In the National Geographic History article, Tucker Toole wrote, “Reports of the Tulsa massacre were intentionally omitted from American history until its hundredth anniversary neared.”

This assertion is untenable. The Oklahoma Legislature established a commission in 1997, nearly a quarter century ago, to investigate what actually happened in 1921. I know that when I was a history major in college in Oklahoma in the mid-1970s, the Oklahoma History professor spoke at great length about what was then known about the incident. When I graduated, my first teaching job included an assignment to teach Oklahoma History to ninth graders. The textbook provided by the school for use in the course was the sixth edition of Harlow’s Oklahoma History by Arrell M. Gibson, a professor of history at the University of Oklahoma. I still have a copy of the book, which has a copyright date of 1972.

In the book, Gibson said this about the events: “In Tulsa a black youth was arrested during 1921 on a charge of molesting a white girl. A mob of whites gathered at the jail apparently intent on lynching the accused youth. Violence flared when a countering mob of blacks sought to protect the prisoner. The conflict spread to the black section of Tulsa [Greenwood] where fire gutted two miles of homes and businesses. Seventy blacks and nine whites died in the rioting, and order was restored only by the entry of the National Guard and the application of martial law.”

From that paragraph, one can readily establish that the event was not “omitted.” That was 1972, which is over a half-century ago, and one can assume that since this book was the sixth edition of Gibson’s history book, he most likely covered the event in previous editions as well. In fact, in another Oklahoma history book written by Gibson, Oklahoma: A History of Five Centuries, with a copyright date of 1965, he gives more detailed coverage of the event. This book appears intended for an older audience, perhaps college students, but the wording is similar.
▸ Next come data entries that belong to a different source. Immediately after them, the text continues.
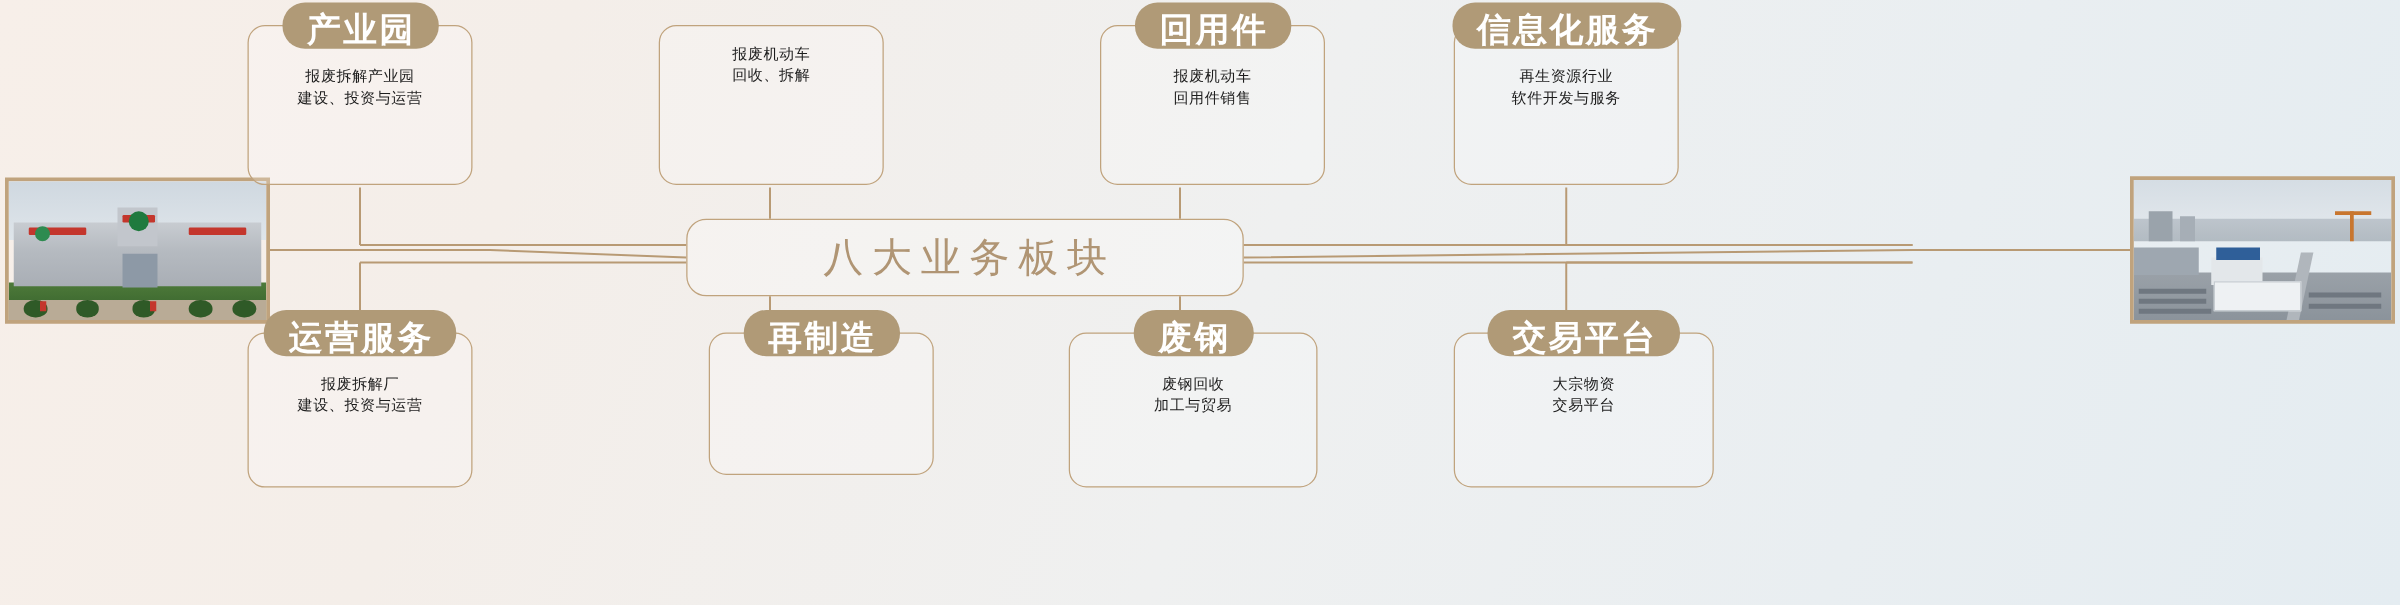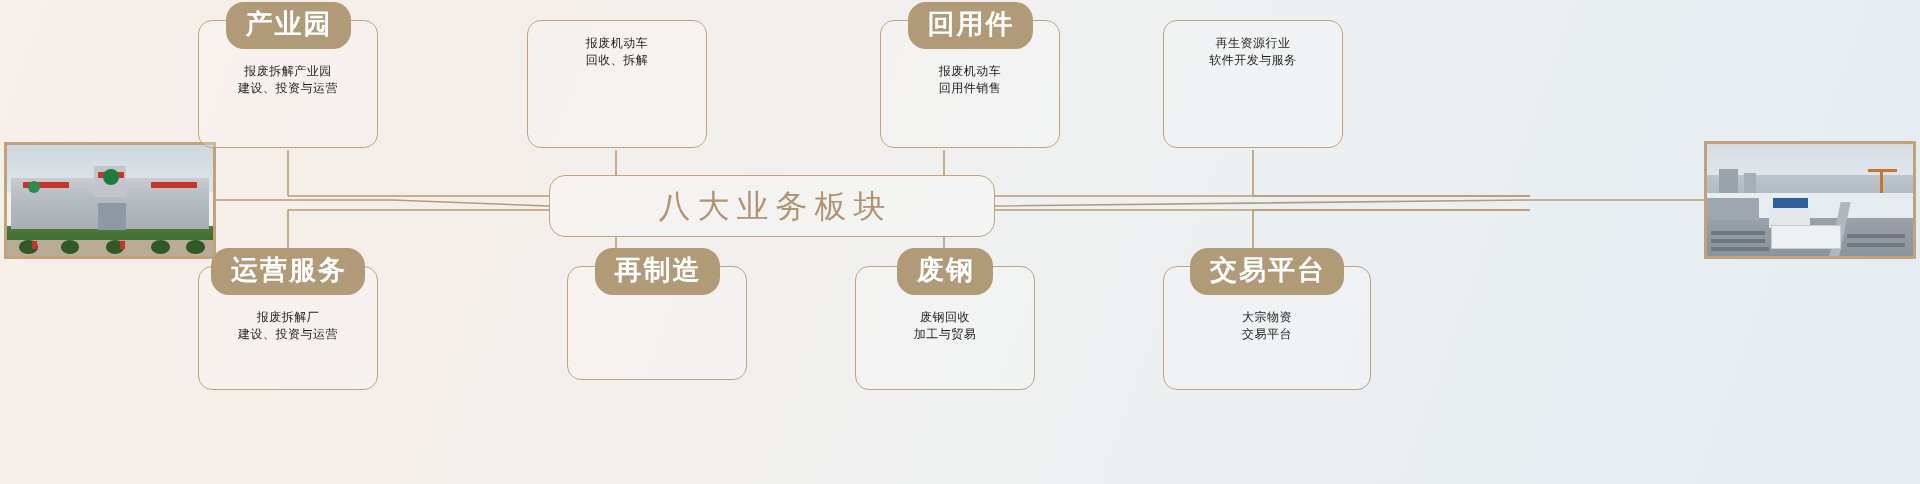"产业园" .pill { padding: 9px 18px 11px 20px -> 9px 18px 1px 20px }
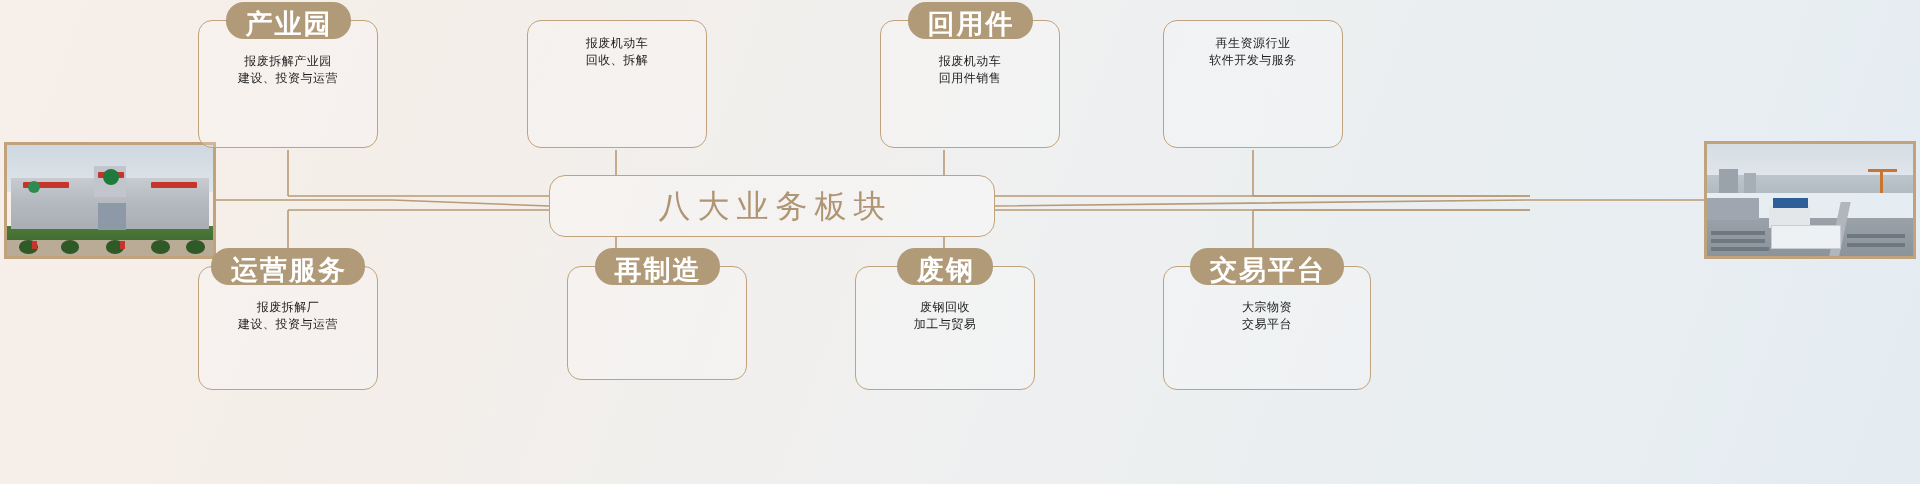"信息化服务" div.pill { html: none -> <div>信息化服务</div> }
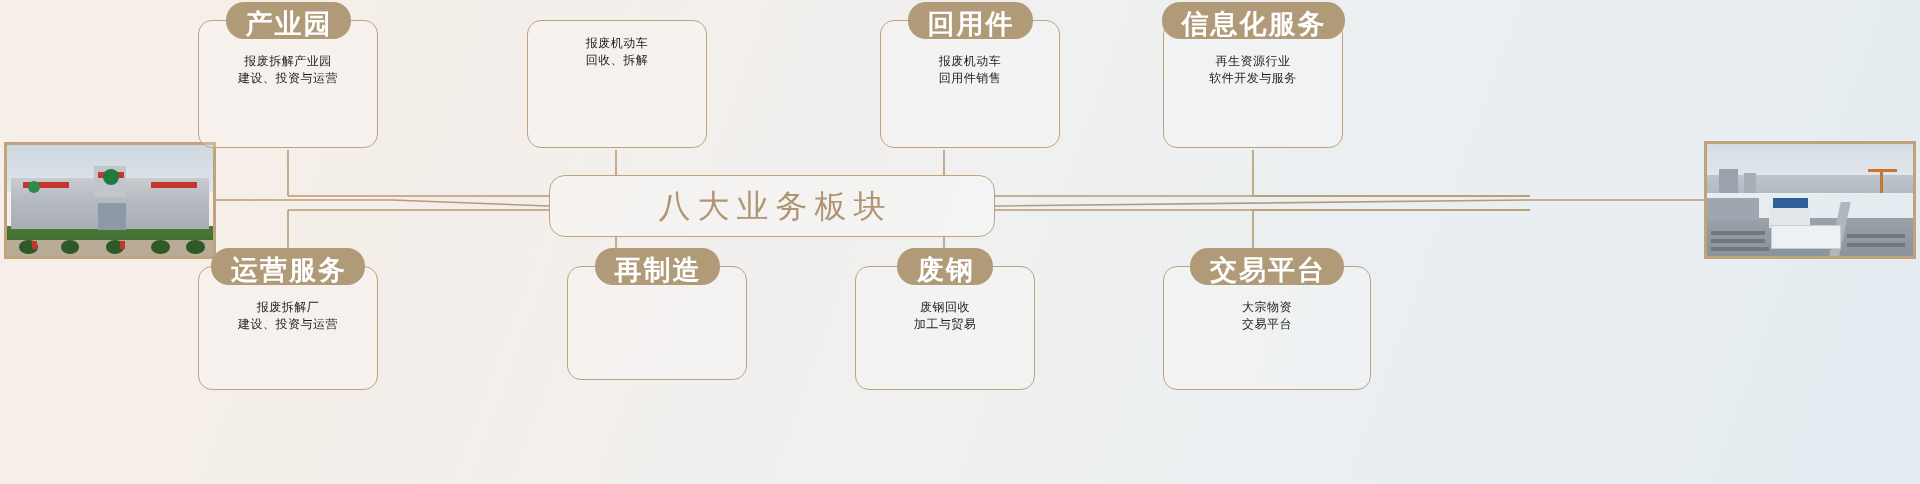"废钢" div.card { width: 180px -> 199px }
In another book I have in my library (I now teach Oklahoma History, among other subjects, at Randall University in Moore, Oklahoma), Oklahoma: A History of the Sooner State, by Edwin C. McReynolds, this one with a 1954 copyright date, the Tulsa Race Massacre is covered as well. In this book, McReynolds noted, “The crowd of whites broke into hardware and sporting-goods stores, helped themselves to guns and ammunition, and became an uncontrollable mob.” After providing more details of the event, he concluded his discussion with the words, “citizens of Tulsa were heartily ashamed of the entire affair.”

It should go without saying that Oklahoma history books written in the last several years have also devoted space to the whole sordid event.

Exactly how many individuals were killed, and how much property damage was done, is not completely certain. What is known, however, as Professor McReynolds so aptly put it in 1954, is that most citizens of Tulsa were “heartily ashamed” that such a horrific event could take place in their city. And, for them to be “ashamed,” they must have somehow known about it. It had not, and has not, been “erased” from history.

It was also covered in Oklahoma: A Guide to the Sooner State, a book with a 1941 copyright date — which is only 20 years after the event. Compiled by the Writers’ Program of the Works Progress Administration (WPA) and published by the University of Oklahoma, the book states that the destruction of Tulsa’s Greenwood District was “a night of terror,” and calls the invasion of Greenwood the work of “vigilantes.”

It is also shameful that there have been recent efforts to use this tragic episode for partisan political purposes, and to advance a left-wing political agenda, with falsehoods such as asserting that the event had been “intentionally omitted from American history.” Hopefully, this new national monument will not be used that way, as well.